• Material for the task:
•••
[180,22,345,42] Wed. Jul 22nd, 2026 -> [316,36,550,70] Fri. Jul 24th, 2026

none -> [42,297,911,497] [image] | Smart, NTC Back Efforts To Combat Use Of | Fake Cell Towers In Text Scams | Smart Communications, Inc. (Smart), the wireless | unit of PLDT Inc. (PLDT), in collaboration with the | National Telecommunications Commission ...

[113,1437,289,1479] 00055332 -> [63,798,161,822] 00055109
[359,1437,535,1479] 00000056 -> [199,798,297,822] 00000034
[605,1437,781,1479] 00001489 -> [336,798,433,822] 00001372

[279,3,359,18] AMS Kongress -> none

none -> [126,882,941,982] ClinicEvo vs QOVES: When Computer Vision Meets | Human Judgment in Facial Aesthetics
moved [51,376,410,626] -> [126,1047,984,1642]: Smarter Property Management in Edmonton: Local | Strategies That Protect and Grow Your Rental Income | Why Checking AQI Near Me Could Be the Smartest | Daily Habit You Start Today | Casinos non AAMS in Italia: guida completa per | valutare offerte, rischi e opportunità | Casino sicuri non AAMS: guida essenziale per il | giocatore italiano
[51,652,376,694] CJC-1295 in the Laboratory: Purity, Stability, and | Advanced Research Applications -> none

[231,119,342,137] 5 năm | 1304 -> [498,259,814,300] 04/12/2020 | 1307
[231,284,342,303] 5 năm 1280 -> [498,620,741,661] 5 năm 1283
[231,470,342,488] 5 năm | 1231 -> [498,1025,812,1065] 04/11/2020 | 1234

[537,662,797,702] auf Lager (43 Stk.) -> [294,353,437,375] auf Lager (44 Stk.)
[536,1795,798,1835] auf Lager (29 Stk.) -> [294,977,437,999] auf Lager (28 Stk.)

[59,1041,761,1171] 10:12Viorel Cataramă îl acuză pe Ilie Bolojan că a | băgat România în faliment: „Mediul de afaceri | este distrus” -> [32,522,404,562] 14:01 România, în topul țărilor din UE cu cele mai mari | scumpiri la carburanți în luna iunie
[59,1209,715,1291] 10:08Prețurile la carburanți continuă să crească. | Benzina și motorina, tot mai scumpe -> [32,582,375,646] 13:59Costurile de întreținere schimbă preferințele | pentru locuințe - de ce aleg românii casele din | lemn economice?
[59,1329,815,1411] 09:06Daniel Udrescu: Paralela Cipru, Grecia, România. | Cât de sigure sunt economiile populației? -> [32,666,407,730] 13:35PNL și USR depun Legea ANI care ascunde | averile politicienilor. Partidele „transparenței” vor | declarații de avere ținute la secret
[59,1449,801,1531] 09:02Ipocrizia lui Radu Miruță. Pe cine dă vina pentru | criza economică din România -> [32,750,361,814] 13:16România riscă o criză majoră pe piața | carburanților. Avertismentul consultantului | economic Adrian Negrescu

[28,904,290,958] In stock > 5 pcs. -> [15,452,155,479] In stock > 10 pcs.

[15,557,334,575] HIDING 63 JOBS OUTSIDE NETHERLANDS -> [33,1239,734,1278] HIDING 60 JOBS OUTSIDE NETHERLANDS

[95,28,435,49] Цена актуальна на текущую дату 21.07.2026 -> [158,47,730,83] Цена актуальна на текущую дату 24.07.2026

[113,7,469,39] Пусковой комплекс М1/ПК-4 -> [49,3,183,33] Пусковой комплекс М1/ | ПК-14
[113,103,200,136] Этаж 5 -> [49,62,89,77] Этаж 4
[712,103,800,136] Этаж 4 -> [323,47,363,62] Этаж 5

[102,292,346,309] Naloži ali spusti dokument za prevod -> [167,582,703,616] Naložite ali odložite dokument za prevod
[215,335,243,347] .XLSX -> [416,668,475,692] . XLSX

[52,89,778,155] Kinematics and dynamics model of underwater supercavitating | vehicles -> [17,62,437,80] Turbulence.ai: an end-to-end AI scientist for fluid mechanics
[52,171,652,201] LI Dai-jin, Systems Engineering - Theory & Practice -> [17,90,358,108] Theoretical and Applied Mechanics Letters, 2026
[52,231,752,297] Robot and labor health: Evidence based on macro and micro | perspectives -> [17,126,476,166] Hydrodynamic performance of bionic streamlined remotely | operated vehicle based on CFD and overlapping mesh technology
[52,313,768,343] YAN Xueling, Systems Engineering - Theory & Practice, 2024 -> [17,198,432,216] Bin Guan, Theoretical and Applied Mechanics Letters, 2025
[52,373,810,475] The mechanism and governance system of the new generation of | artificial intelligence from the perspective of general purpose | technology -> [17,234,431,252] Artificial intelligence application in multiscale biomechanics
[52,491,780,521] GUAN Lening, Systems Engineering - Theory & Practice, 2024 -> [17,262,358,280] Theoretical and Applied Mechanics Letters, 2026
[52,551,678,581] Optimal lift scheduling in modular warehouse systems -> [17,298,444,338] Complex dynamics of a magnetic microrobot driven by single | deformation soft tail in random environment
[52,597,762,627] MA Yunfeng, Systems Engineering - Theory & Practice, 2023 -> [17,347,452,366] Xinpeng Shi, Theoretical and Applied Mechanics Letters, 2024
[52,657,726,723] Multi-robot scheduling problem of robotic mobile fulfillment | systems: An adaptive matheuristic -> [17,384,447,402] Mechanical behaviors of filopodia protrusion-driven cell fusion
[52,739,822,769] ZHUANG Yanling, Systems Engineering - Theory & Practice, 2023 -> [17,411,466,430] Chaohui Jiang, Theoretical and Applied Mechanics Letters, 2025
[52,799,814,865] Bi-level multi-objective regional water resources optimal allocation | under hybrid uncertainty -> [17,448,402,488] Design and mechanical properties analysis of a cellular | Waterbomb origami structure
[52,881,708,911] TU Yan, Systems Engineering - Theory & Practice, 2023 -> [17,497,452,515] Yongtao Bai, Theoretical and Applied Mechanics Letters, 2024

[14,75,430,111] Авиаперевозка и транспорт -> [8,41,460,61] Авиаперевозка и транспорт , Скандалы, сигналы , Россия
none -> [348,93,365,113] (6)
•••
• Exercise objective: The lines holding the word "Applied" are the answer. Find them in the entries and copy them.

• Solution to this problem:
[52,171,652,201] LI Dai-jin, Systems Engineering - Theory & Practice -> [17,90,358,108] Theoretical and Applied Mechanics Letters, 2026
[52,313,768,343] YAN Xueling, Systems Engineering - Theory & Practice, 2024 -> [17,198,432,216] Bin Guan, Theoretical and Applied Mechanics Letters, 2025
[52,491,780,521] GUAN Lening, Systems Engineering - Theory & Practice, 2024 -> [17,262,358,280] Theoretical and Applied Mechanics Letters, 2026
[52,597,762,627] MA Yunfeng, Systems Engineering - Theory & Practice, 2023 -> [17,347,452,366] Xinpeng Shi, Theoretical and Applied Mechanics Letters, 2024
[52,739,822,769] ZHUANG Yanling, Systems Engineering - Theory & Practice, 2023 -> [17,411,466,430] Chaohui Jiang, Theoretical and Applied Mechanics Letters, 2025
[52,881,708,911] TU Yan, Systems Engineering - Theory & Practice, 2023 -> [17,497,452,515] Yongtao Bai, Theoretical and Applied Mechanics Letters, 2024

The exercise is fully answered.